What is being asked - From the data below, tally each line that has "Fadein" in it, then give that tally without comment.

Input material -

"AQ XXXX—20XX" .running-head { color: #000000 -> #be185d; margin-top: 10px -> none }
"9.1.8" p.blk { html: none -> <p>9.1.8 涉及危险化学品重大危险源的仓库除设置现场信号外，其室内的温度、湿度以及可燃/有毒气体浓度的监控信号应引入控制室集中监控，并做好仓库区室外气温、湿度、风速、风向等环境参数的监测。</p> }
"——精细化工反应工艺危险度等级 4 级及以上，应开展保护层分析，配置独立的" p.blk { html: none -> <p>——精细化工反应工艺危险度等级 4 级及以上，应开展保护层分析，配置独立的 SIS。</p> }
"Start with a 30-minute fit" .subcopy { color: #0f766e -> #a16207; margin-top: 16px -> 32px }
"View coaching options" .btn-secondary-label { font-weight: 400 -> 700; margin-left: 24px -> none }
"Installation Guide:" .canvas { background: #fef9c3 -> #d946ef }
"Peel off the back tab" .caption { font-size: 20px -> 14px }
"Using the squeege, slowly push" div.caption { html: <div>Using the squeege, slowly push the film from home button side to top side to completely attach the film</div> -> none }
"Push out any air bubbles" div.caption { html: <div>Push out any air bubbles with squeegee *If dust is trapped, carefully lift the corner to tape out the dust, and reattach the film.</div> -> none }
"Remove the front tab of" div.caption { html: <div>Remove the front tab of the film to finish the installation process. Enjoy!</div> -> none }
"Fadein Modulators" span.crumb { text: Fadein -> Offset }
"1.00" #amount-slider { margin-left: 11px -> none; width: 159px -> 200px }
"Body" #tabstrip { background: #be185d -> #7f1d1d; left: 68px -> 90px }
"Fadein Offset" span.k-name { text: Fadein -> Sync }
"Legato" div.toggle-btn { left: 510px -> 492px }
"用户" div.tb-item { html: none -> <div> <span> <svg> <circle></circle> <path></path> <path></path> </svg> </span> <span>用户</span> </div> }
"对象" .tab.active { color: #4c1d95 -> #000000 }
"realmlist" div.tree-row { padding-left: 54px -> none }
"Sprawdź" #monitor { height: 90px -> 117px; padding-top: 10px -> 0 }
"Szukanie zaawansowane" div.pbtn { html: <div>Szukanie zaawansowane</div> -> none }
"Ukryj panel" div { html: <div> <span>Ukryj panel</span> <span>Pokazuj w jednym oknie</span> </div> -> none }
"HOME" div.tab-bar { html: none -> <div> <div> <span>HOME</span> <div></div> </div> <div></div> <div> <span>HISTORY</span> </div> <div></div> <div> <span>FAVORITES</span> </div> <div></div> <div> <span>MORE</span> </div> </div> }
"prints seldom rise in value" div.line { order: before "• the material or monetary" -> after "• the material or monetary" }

Solution below - 2